-- RECORDS FOR THIS TASK follows --

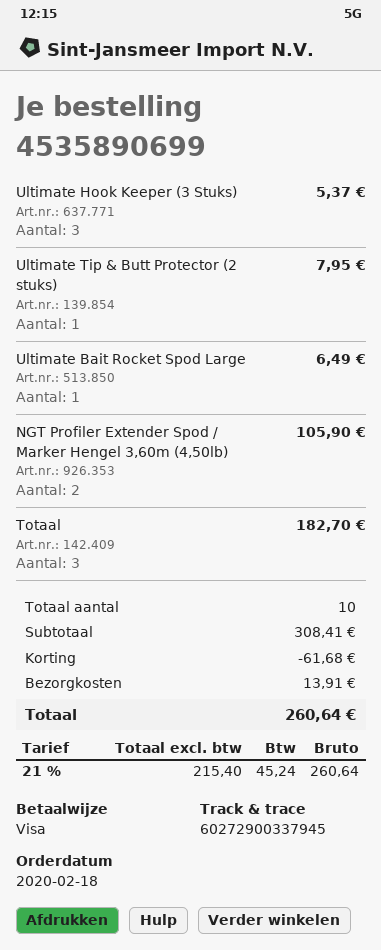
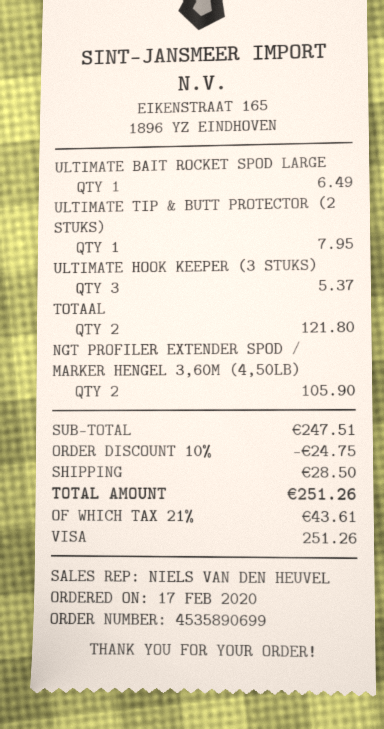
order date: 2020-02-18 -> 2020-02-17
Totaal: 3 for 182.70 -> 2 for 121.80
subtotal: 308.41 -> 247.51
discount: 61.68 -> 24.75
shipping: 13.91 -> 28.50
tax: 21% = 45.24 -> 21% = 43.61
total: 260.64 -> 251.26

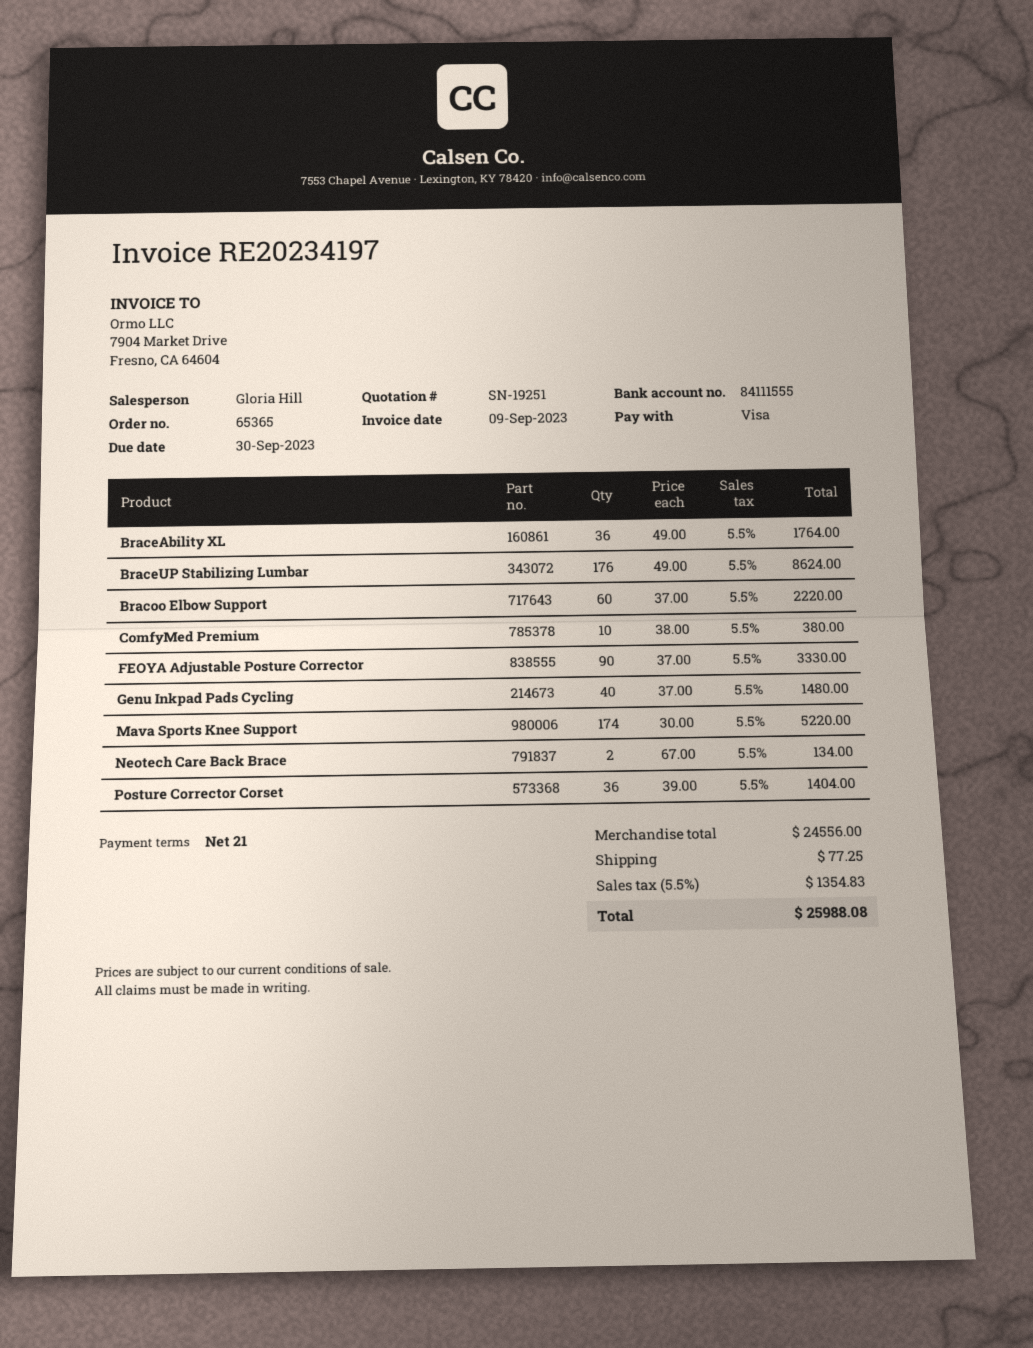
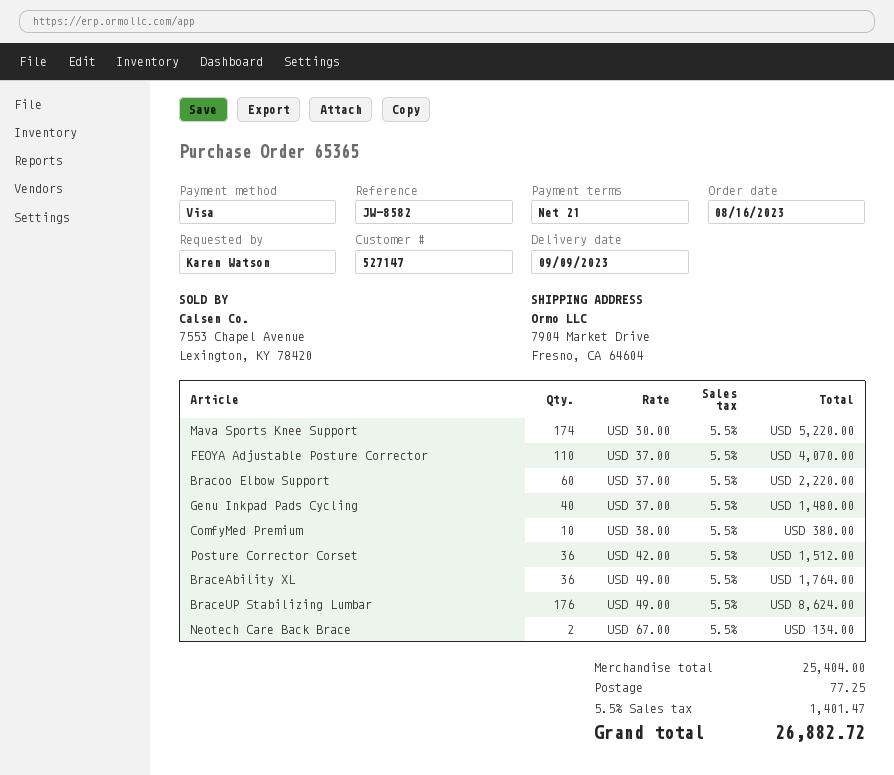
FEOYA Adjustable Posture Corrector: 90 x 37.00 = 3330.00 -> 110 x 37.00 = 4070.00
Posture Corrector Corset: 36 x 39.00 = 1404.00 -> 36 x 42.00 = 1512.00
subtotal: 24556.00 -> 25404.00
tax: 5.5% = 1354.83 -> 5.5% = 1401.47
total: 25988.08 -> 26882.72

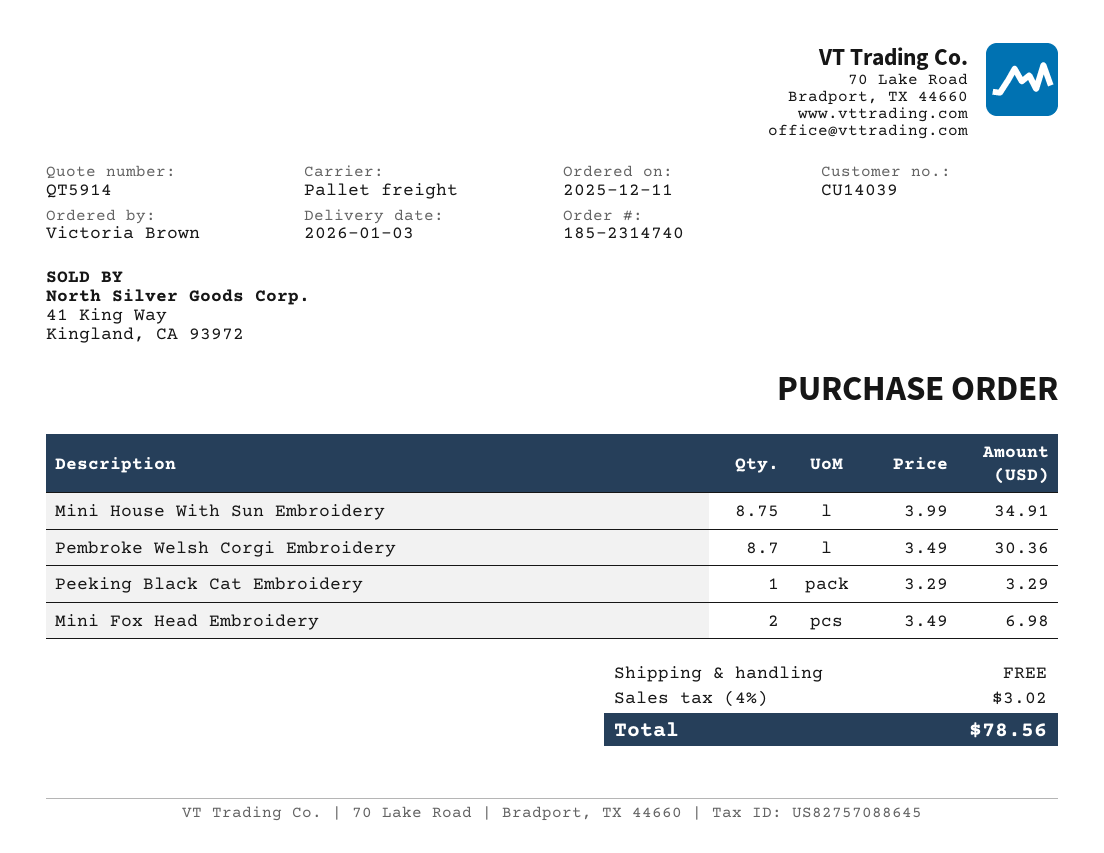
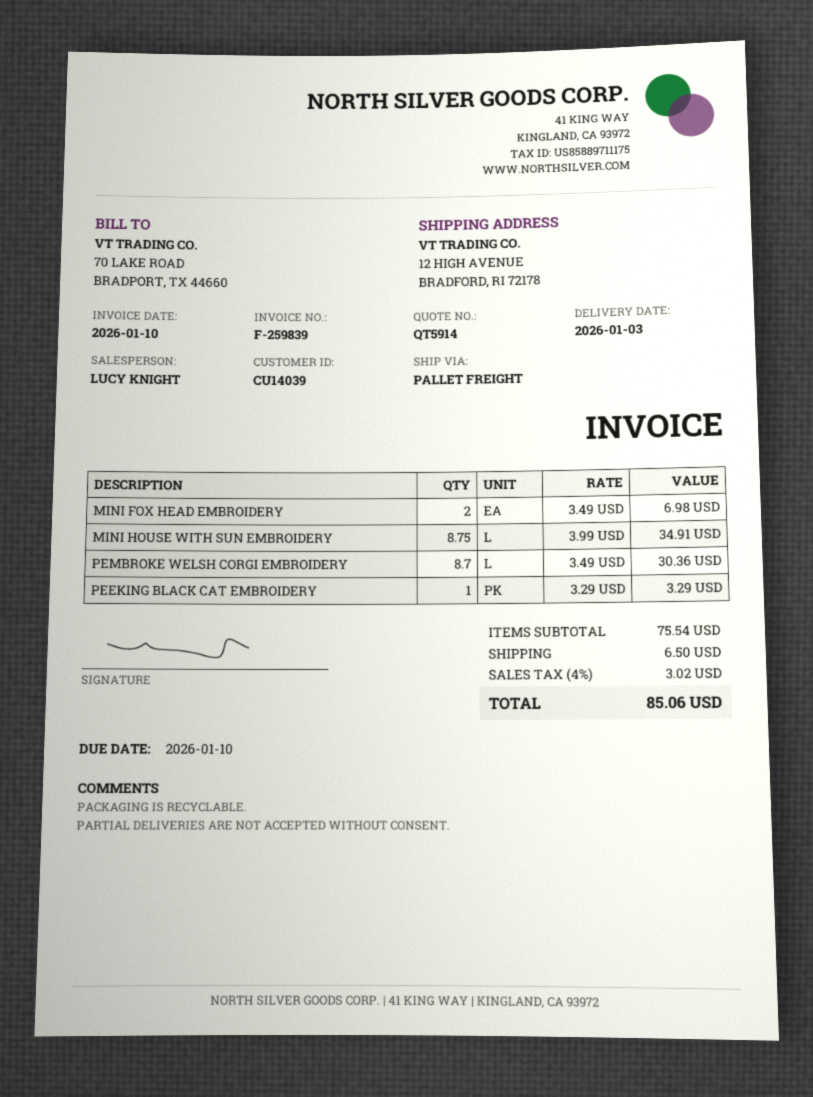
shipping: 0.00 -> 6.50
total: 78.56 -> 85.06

-- RECORDS FOR THIS TASK concluded --

## [ACTION ITEM]
Quote verbatim every line starting at the line that contains "subtotal: 24556.00 -> 25404.00" and ending with the last line of the records; omit all pictures.

## [SOLUTION]
subtotal: 24556.00 -> 25404.00
tax: 5.5% = 1354.83 -> 5.5% = 1401.47
total: 25988.08 -> 26882.72

shipping: 0.00 -> 6.50
total: 78.56 -> 85.06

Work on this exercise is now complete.